Today grep_source_init() defaults to NULL. So if we decide that 'name'
should be non-NULL it will be somewhat changing the intent.

	void grep_source_init(struct grep_source *gs, enum grep_source_type type,        
	                      const char *name, const char *path,                        
	                      const void *identifier)                                    
	{                                                                                
	        gs->type = type;                                                         
	        gs->name = xstrdup_or_null(name); 
	...

> - can we take advantage of that in grep_source as well, as a sanity
>   check that the grep_source has been initialized?
> - while we're here, can we describe what the field is used for
>   (prefixing output with context before a ":", I believe)?

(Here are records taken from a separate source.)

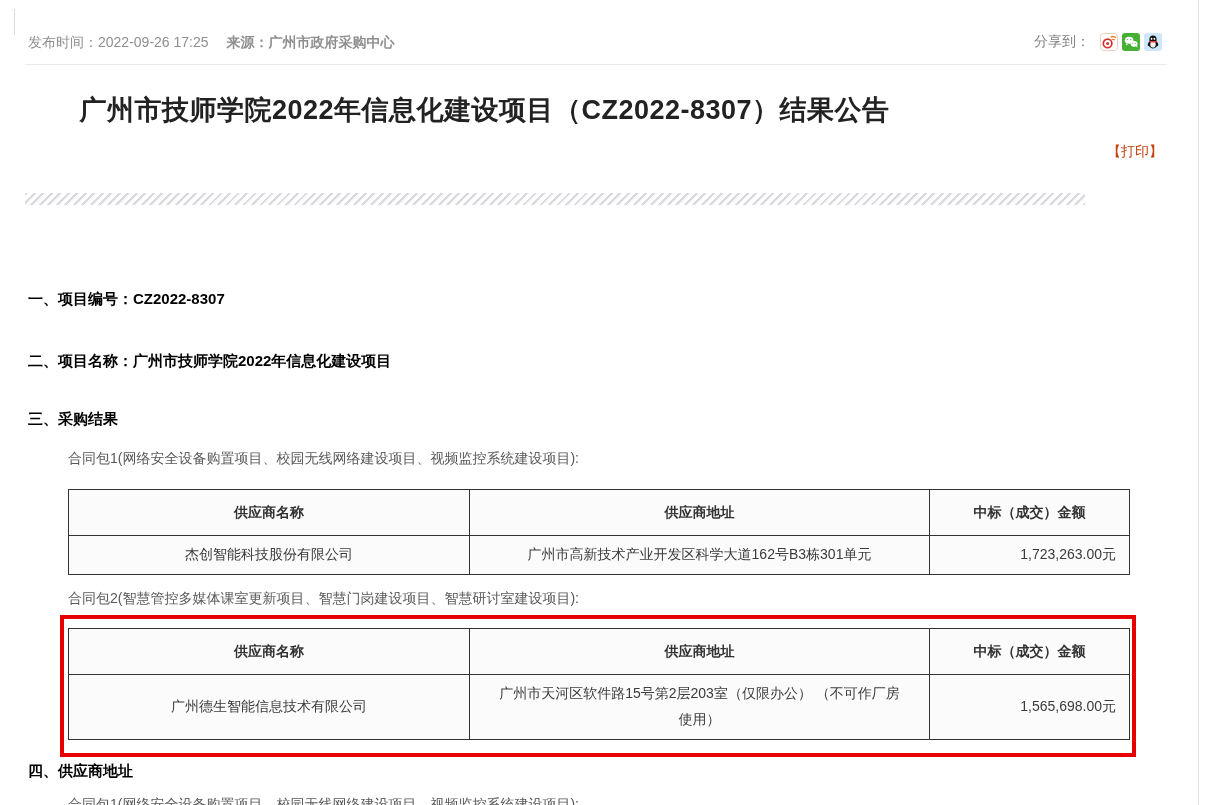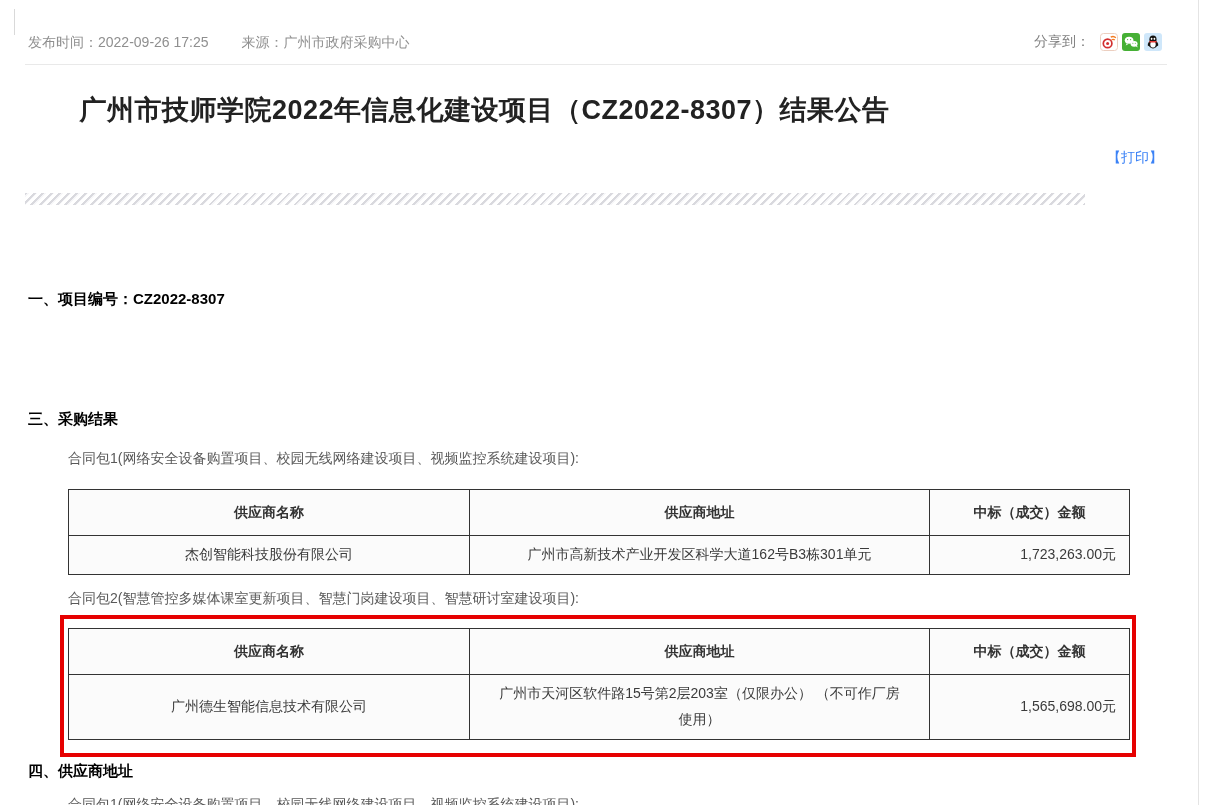--- a/index.html
+++ b/index.html
@@ -12,7 +12,7 @@
 
   
   .meta-bar { position:absolute; left:28px; top:34px; font-size:14px; color:#8f8f8f; white-space:nowrap; }
-  .meta-bar .src { margin-left:33px; }
+  .meta-bar .src { margin-left:18px;font-weight:bold; }
   .share-box { position:absolute; top:33px; right:56px; display:flex; font-size:14px; color:#808080; }
   .share-box .lbl { margin-right:6px; }
   .share-icon { width:18px; height:18px; margin-left:4px; cursor:pointer; display:block; }

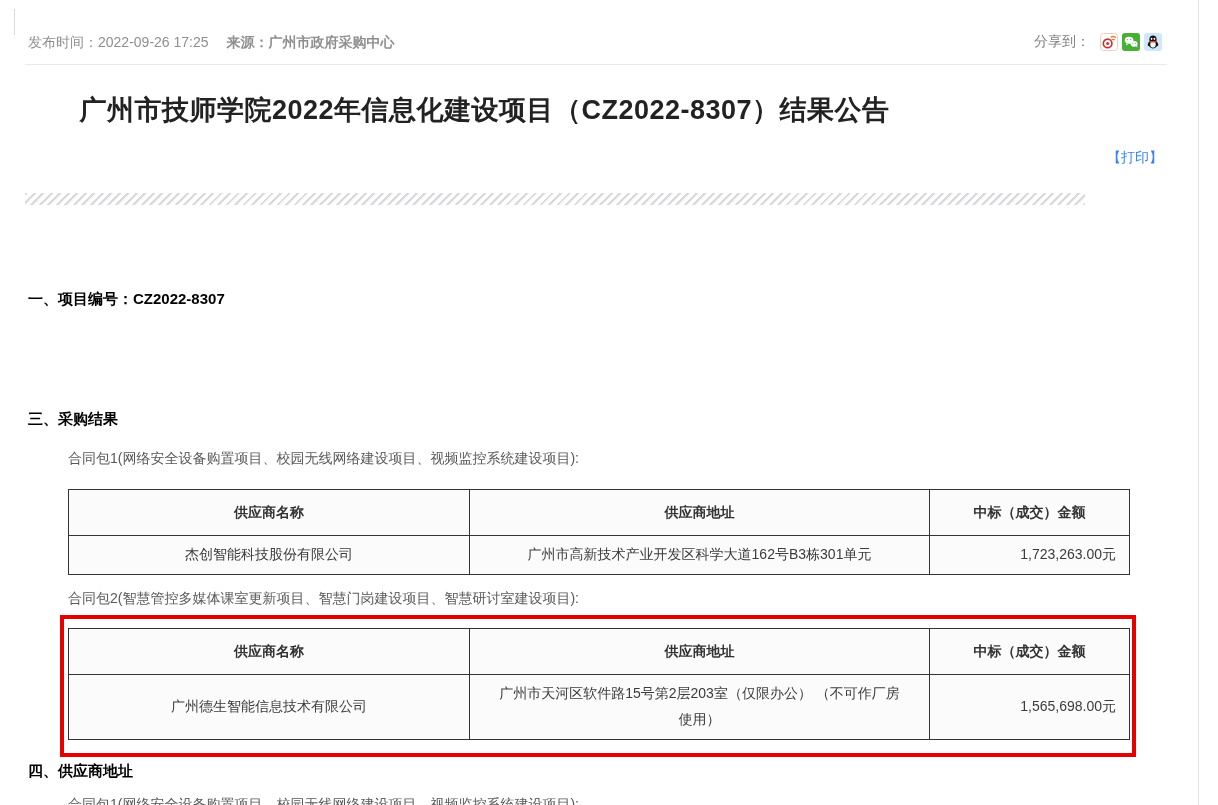--- a/index.html
+++ b/index.html
@@ -21,7 +21,7 @@
   
   .doc-title { position:absolute; left:0; top:92px; width:969px; text-align:center;
                font-size:27px; font-weight:bold; color:#222; letter-spacing:0.5px; }
-  .print-btn { position:absolute; top:149px; right:55px; font-size:14px; color:#3b82f6; cursor:pointer; }
+  .print-btn { position:absolute; top:143px; right:55px; font-size:14px; color:#c2410c; cursor:pointer; }
 
   
   .hatch { position:absolute; left:25px; top:193px; width:1060px; height:12px;

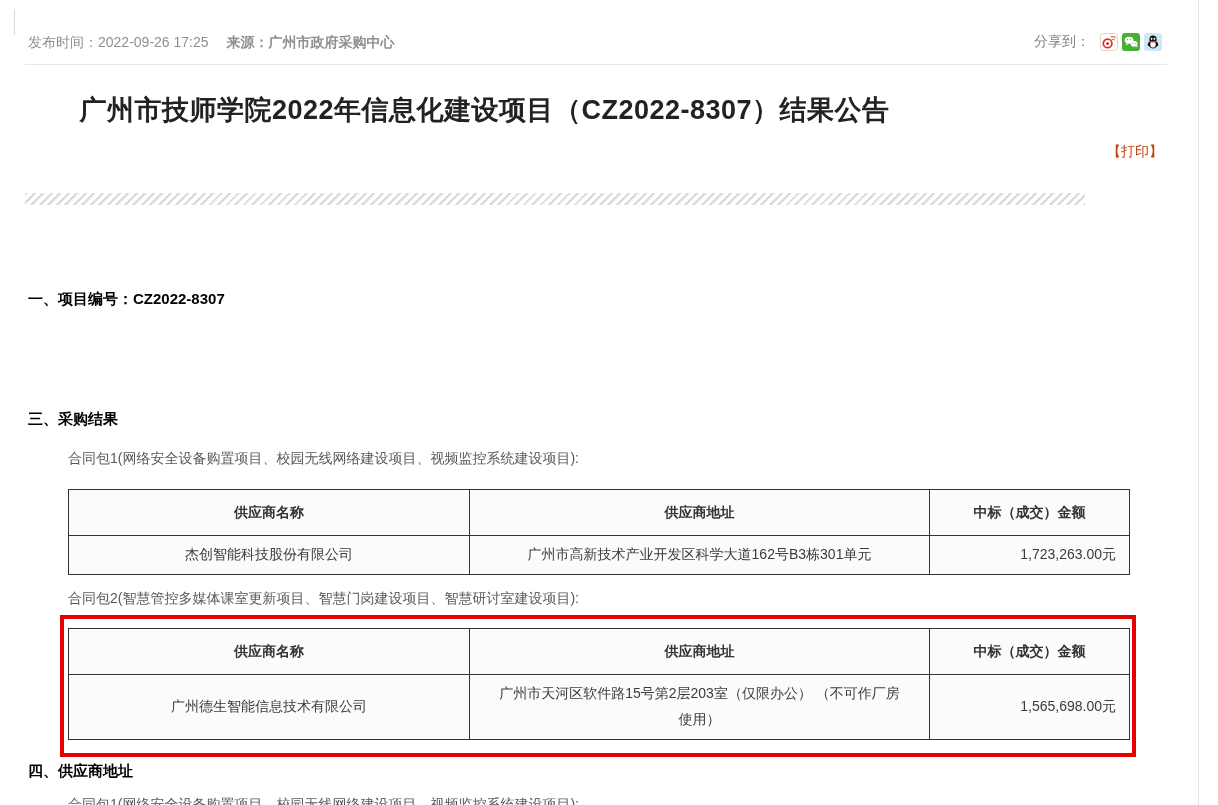--- a/index.html
+++ b/index.html
@@ -106,6 +106,7 @@
   <div class="hatch"></div>
 
   <div class="sec sec1">一、项目编号：CZ2022-8307</div>
+  <div class="sec sec2">二、项目名称：广州市技师学院2022年信息化建设项目</div>
   <div class="sec sec3">三、采购结果</div>
 
   <div class="pkg-line pkg1">合同包1(网络安全设备购置项目、校园无线网络建设项目、视频监控系统建设项目):</div>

In general the documentation for grep.[ch] is pretty light. There aren't
any header comments and `Documentation/technical/api-grep.txt` is a
todo. So I agree that we should document it anywhere we can.

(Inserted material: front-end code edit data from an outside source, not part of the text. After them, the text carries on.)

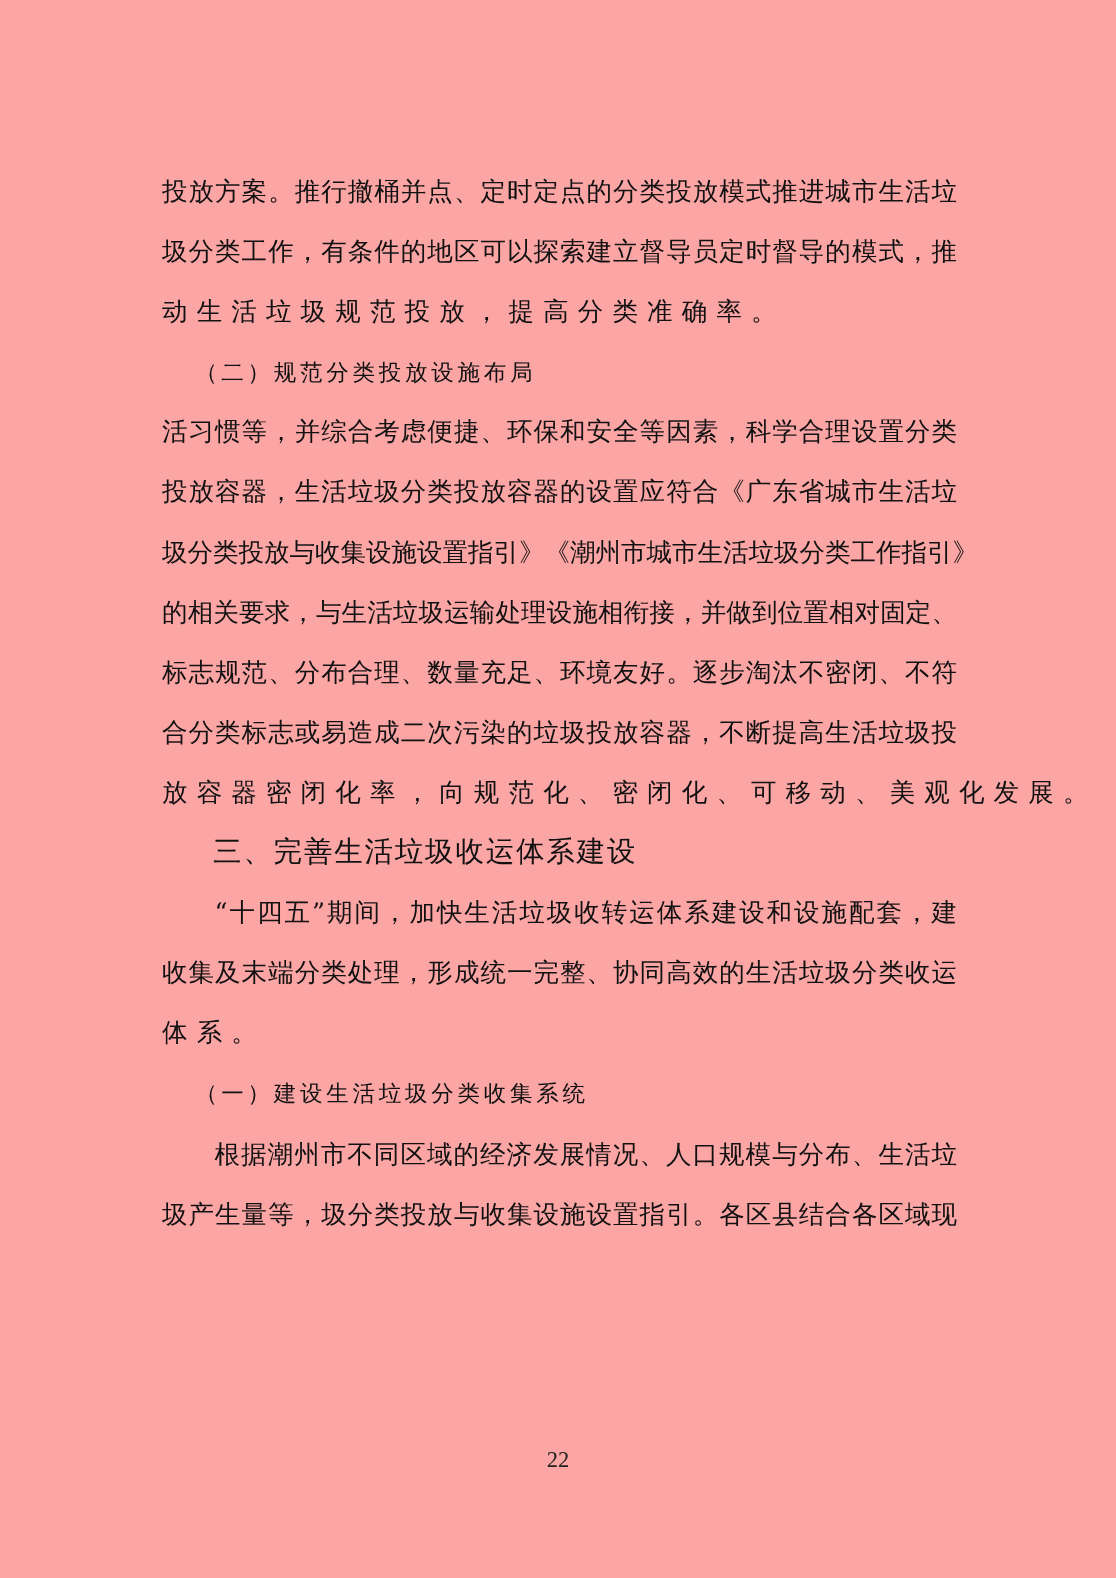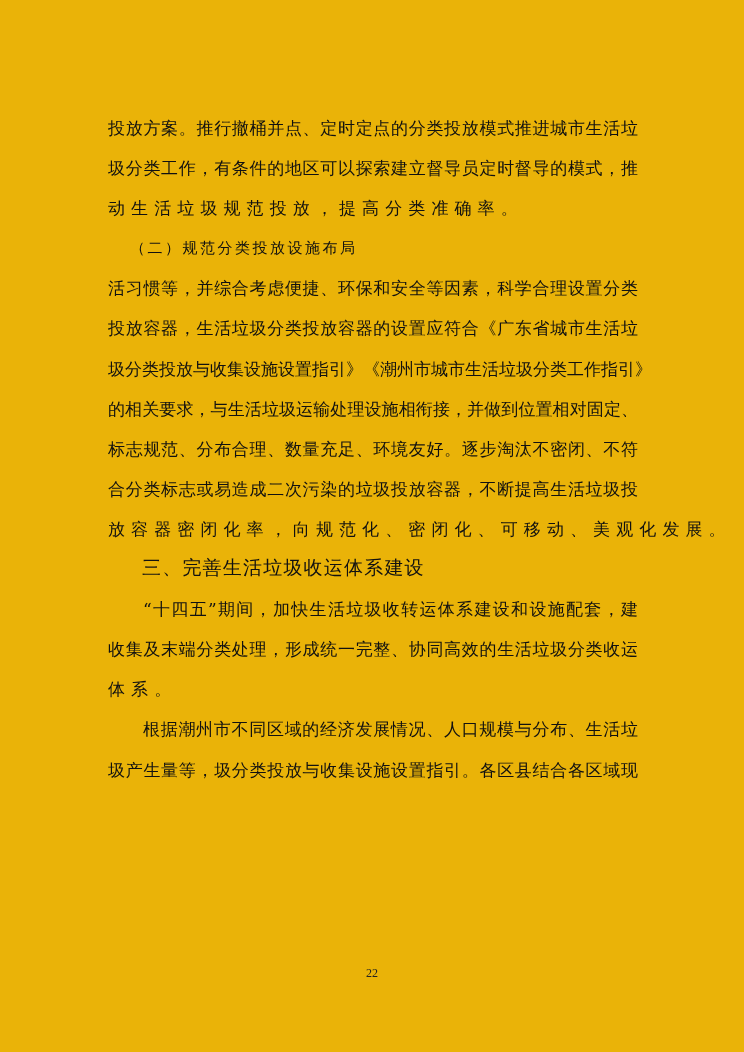--- a/index.html
+++ b/index.html
@@ -21,7 +21,7 @@
       top: 0;
       width: 744px;
       height: 1052px;
-      background: #eab308;
+      background: #fca5a5;
     }
     .content {
       position: absolute;

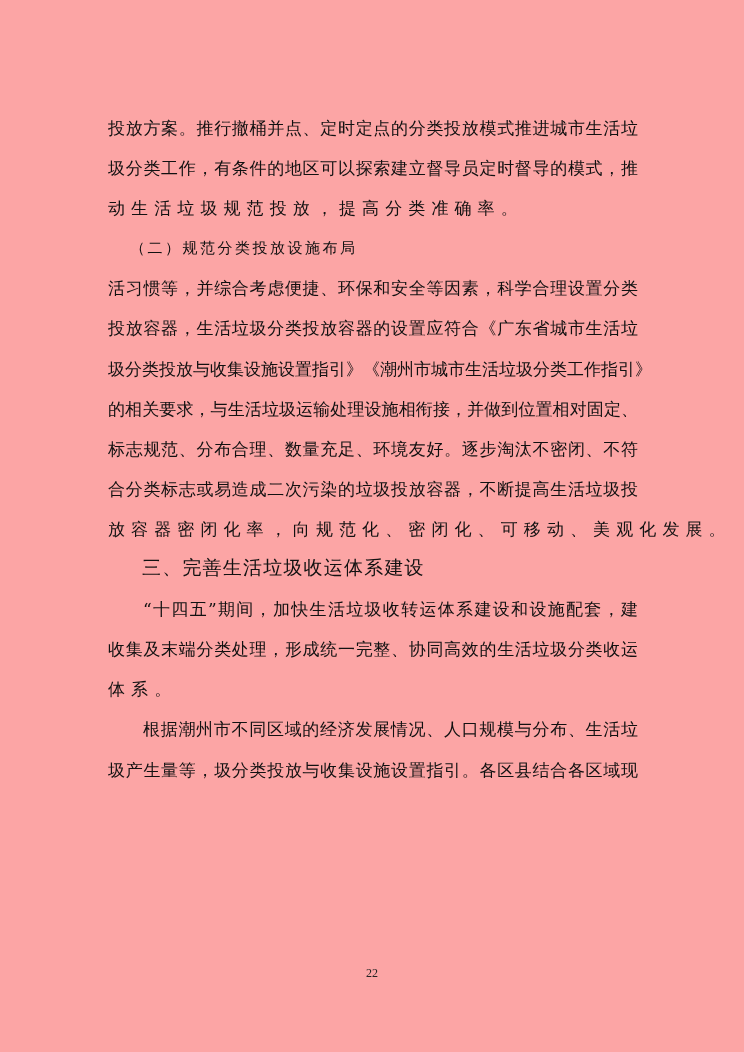--- a/index.html
+++ b/index.html
@@ -94,6 +94,7 @@
     <div class="line just">收集及末端分类处理，形成统一完整、协同高效的生活垃圾分类收运</div>
     <div class="line">体系。</div>
 
+    <div class="line h-sub">（一）建设生活垃圾分类收集系统</div>
 
     <div class="line just indent">根据潮州市不同区域的经济发展情况、人口规模与分布、生活垃</div>
     <div class="line just">圾产生量等，圾分类投放与收集设施设置指引。各区县结合各区域现</div>

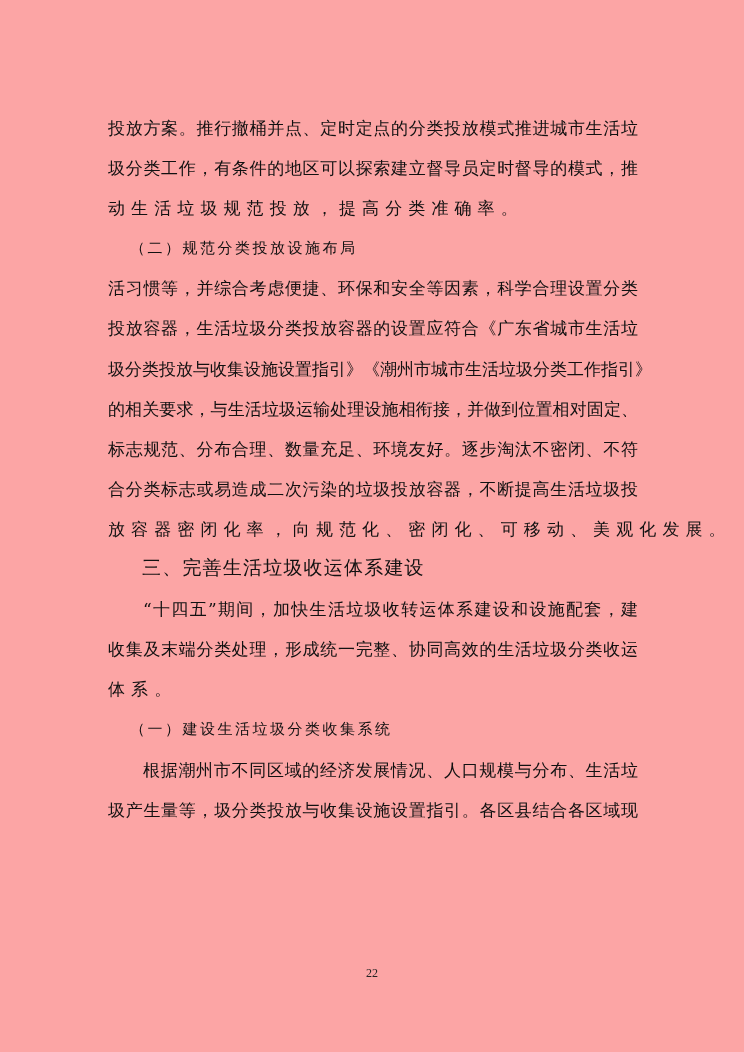--- a/index.html
+++ b/index.html
@@ -63,7 +63,7 @@
       width: 744px;
       top: 966px;
       text-align: center;
-      font-size: 12px;
+      font-size: 15px;
       font-family: "Liberation Serif", "DejaVu Serif", serif;
       color: #222;
     }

> > Jonathan Nieder proposed alternatively adding some check to grep_source()
> > to ensure that if opt->status_only is unset, gs->name must be non-NULL
> > (and yell about it if not), as well as some extra comments indicating
> > what assumptions are made about the data coming into functions like
> > grep_source(). I'm fine with that as well (although I'm not sure it
> > makes sense semantically to require a name which the user probably can't
> > easily set, or else ban the user from printing LOC during grep). Mostly
> > I'm happy with any solution besides a segfault with no error logging :)
> 
> Let's compare the two possibilities.
> 
> The advantage of "(in memory)" is that it Just Works, which should
> make a nicer development experience with getting a new caller mostly
> working on the way to getting them working just the way you want.
> 
> The disadvantage is that if we start outputting that in production, we
> and static analyzers are less likely to notice.  In other words,
> printing "(in memory)" is leaking details to the end user that do not
> match what the end user asked for.  NULL would instead produce a
> crash, prompting the author of the caller to fix it.
> 
> What was particularly pernicious about this example is that the NULL
> dereference only occurs if the grep has a match.  So I suppose I'm
> leaning toward (in addition to adding some comments to document the
> struct) adding a check like
> 
> 	if (!gs->name && !opt->status_only)
> 		BUG("grep calls that could print name require name");
> 
> to grep_source.

Why not both? :)

But seriously, I am planning to push a second patch with both, per
Junio's reply.

I'll consider the documentation out of scope for now since I'm not sure
I know enough about grep.[ch]'s intent or history to document anything
yet. :)

> 
> That would also sidestep the question of whether this debugging aid
> should be translated. :)
> 
> Sensible?
> 
> Thanks,
> Jonathan